A new term coming into force
As the definitions are similar in content, they are not applied in parallel, but as of 1 July 2021, a term low-tax territory has been replaced by a non-cooperative jurisdiction for tax purposes for legal persons. From 1 January 2022, the new definition will also apply to natural persons (for natural persons, the tax period is a calendar year, therefore the change applies to them from the beginning of the new year).
Natural person is obliged to pay income tax and report the profits of a legal person located in a low-tax territory under his control on Form MM on annual basis. Legal persons are obliged to withhold income tax from the service fees paid to a company located in a non-cooperating jurisdiction and pay corporate income tax on certain payouts related to such jurisdictions. It is also not possible to benefit from the participation exemption on dividends received from a company located in a non-cooperating jurisdiction.

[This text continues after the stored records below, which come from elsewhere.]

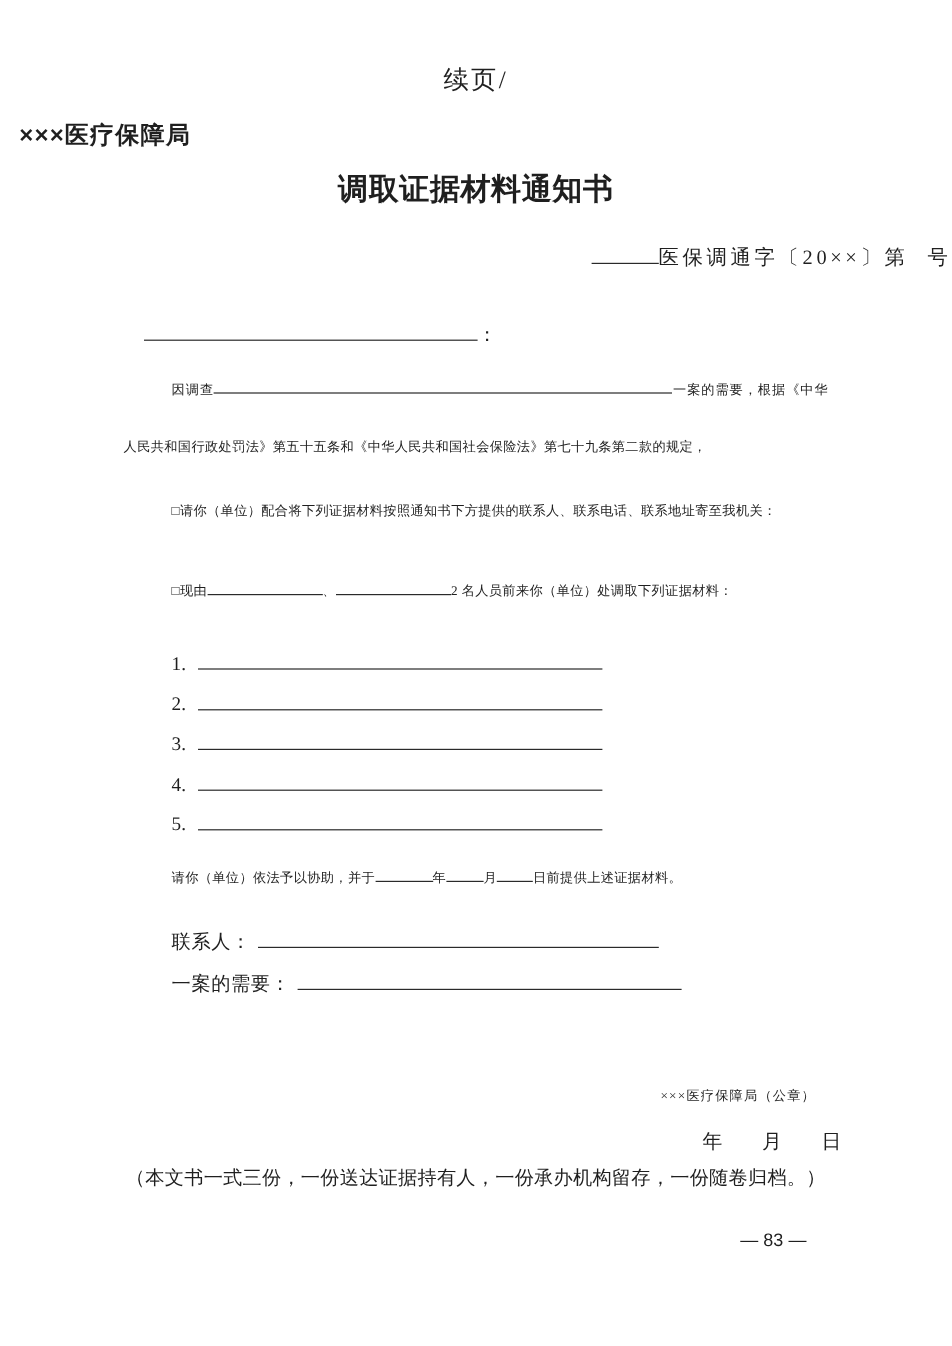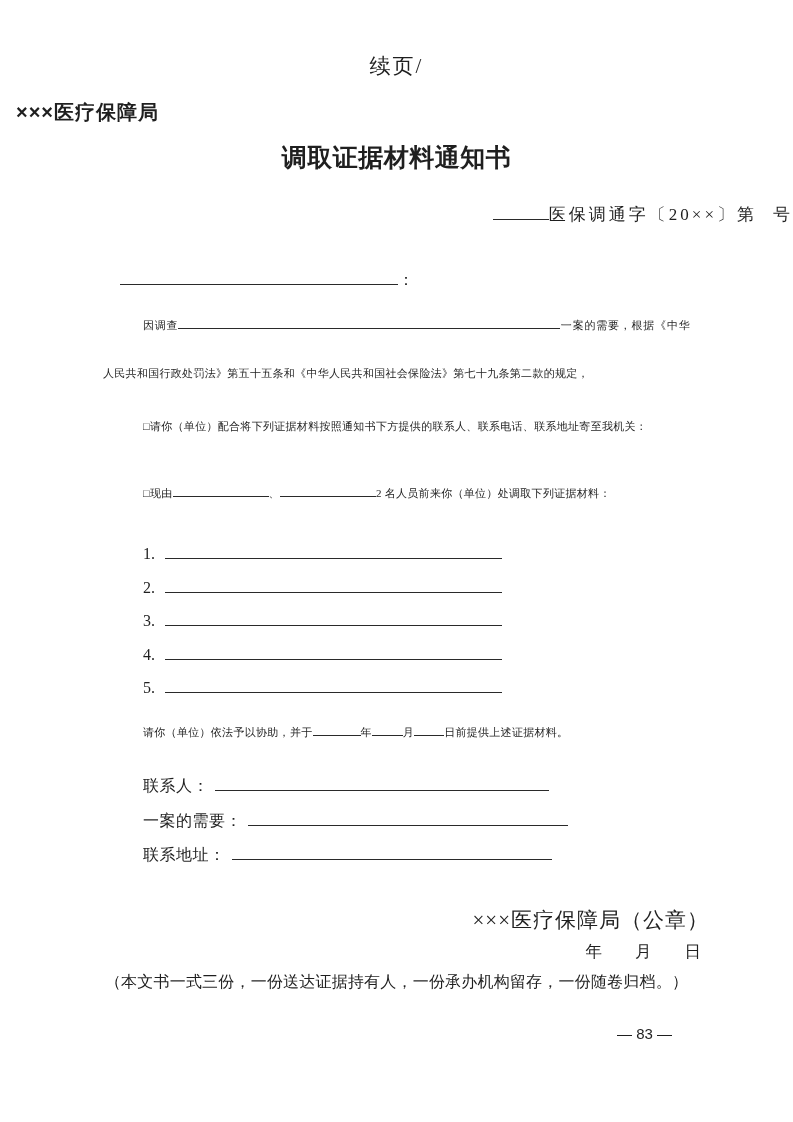--- a/index.html
+++ b/index.html
@@ -166,9 +166,6 @@
     <div class="contact-row">
       <span>一案的需要：</span><span class="blank contact-blank" style="width:320px"></span>
     </div>
-    <div class="contact-row">
-      <span>联系地址：</span><span class="blank contact-blank" style="width:320px"></span>
-    </div>
   </div>
 
   <div class="sig-org">

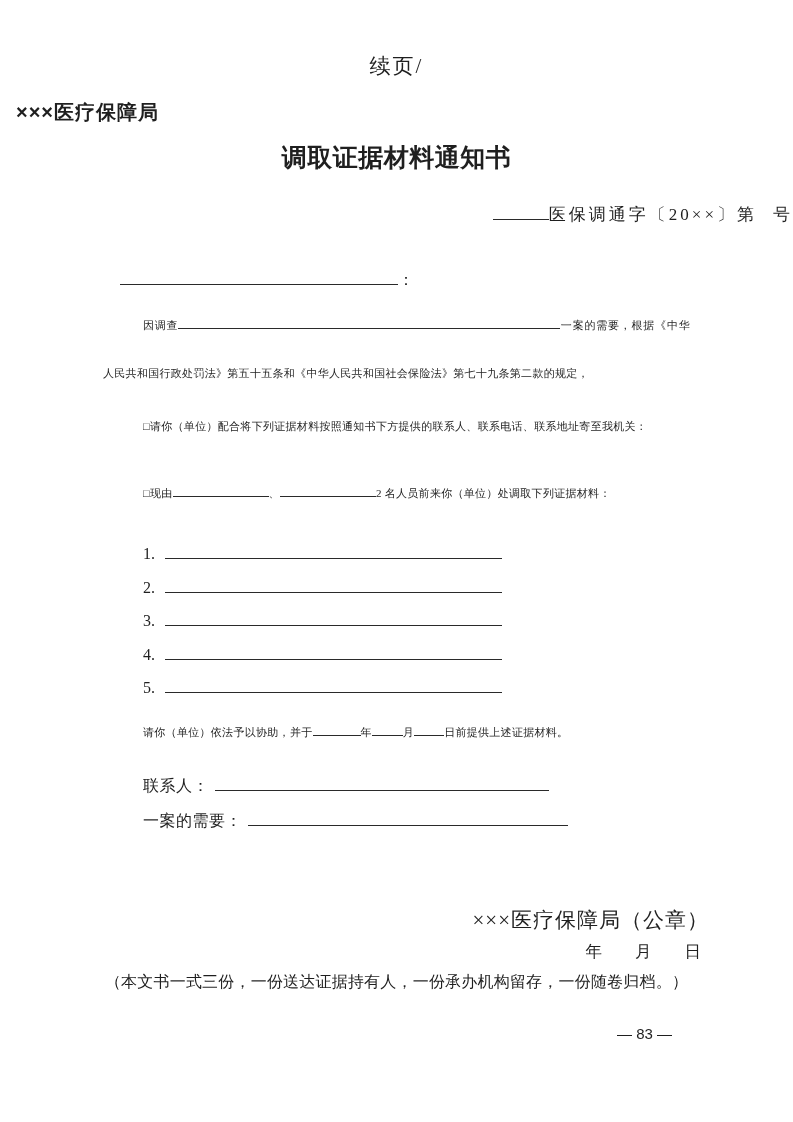--- a/index.html
+++ b/index.html
@@ -79,8 +79,8 @@
   
   .sig-org{
     position:absolute; top:906px; left:0; right:0;
-    text-align:right; padding-right:84px;
-    font-size:21px; letter-spacing:1px;
+    text-align:right; padding-right:113px;
+    font-size:11px; letter-spacing:1px;
   }
   .sig-date{
     position:absolute; top:941px; left:0; right:0;

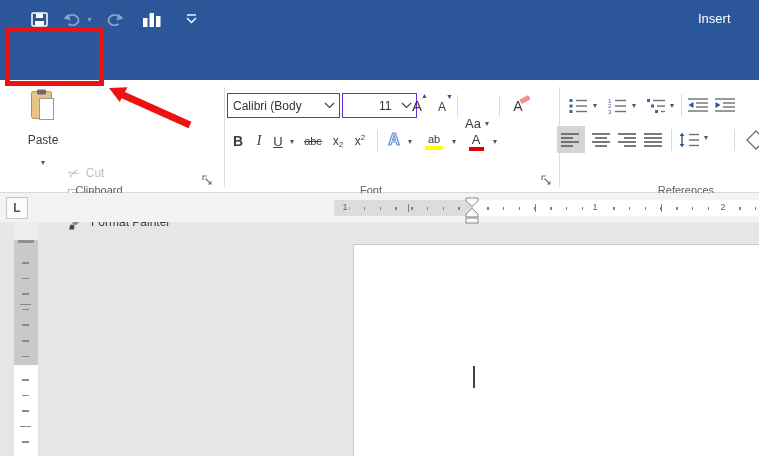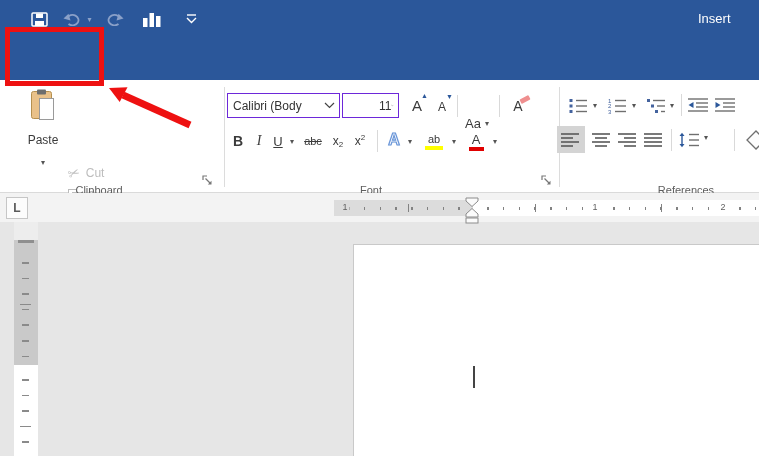--- a/index.html
+++ b/index.html
@@ -135,7 +135,7 @@
           <polyline points="1,1 5.5,5.5 10,1" fill="none" stroke="#444" stroke-width="1.2"></polyline>
         </svg>
     </div>
-    <div class="combo" style="left:342px;top:13px;width:57px;height:25px;padding-left:36px;">
+    <div class="combo" style="left:342px;top:13px;width:75px;height:25px;padding-left:36px;">
       <span>11</span>
       <svg class="chev" width="11" height="7" viewBox="0 0 11 7">
           <polyline points="1,1 5.5,5.5 10,1" fill="none" stroke="#444" stroke-width="1.2"></polyline>

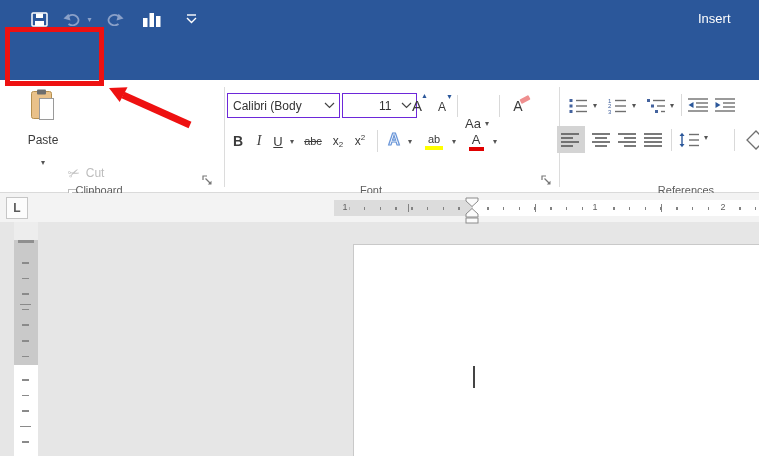--- a/index.html
+++ b/index.html
@@ -120,6 +120,14 @@
       </span>
       <span style="font-size:12px;margin-left:3px;">Copy</span>
     </div>
+    <div class="icbtn" style="left:68px;top:132px;width:130px;height:20px;justify-content:flex-start;">
+      <svg width="18" height="16" viewBox="0 0 18 16">
+        <polygon points="6,8 15,1 17,3 9,10" fill="#d8b36a" stroke="#b08f45" stroke-width="0.5"></polygon>
+        <polygon points="4,10.5 8.5,11 9.5,8 5.5,7" fill="#8a8a8a"></polygon>
+        <polygon points="1,15.5 6,15.5 6.5,11.5 2.5,10.5" fill="#4a4a4a"></polygon>
+      </svg>
+      <span style="font-size:12px;margin-left:5px;">Format Painter</span>
+    </div>
     <div class="glabel" style="left:99px;">Clipboard</div>
     <div class="icbtn" style="left:201px;top:94px;width:13px;height:13px;">
       <svg width="11" height="11" viewBox="0 0 11 11">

Changes make easier to apply tax haven regulations
For taxpayers, the change will make it much easier to implement tax rules. In case of a low-tax territory, the taxpayer had to determine whether it is a territory which does not tax the profits of a legal person or where the amount of such tax is less than 1/3 of Estonian income tax, but also check whether the territory is not in the “whitelist”, despite the low tax rate. In case of non-cooperative jurisdictions, the EU has compiled a list of territories considered as non-cooperative jurisdictions for tax purposes on which the taxpayer can simply rely on.
The list is updated twice a year: in February and in October. As of October, the list of non-cooperating jurisdictions includes American Samoa, Fiji, Guam, Palau, Panama, Samoa, Trinidad and Tobago, the US Virgin Islands and Vanuatu.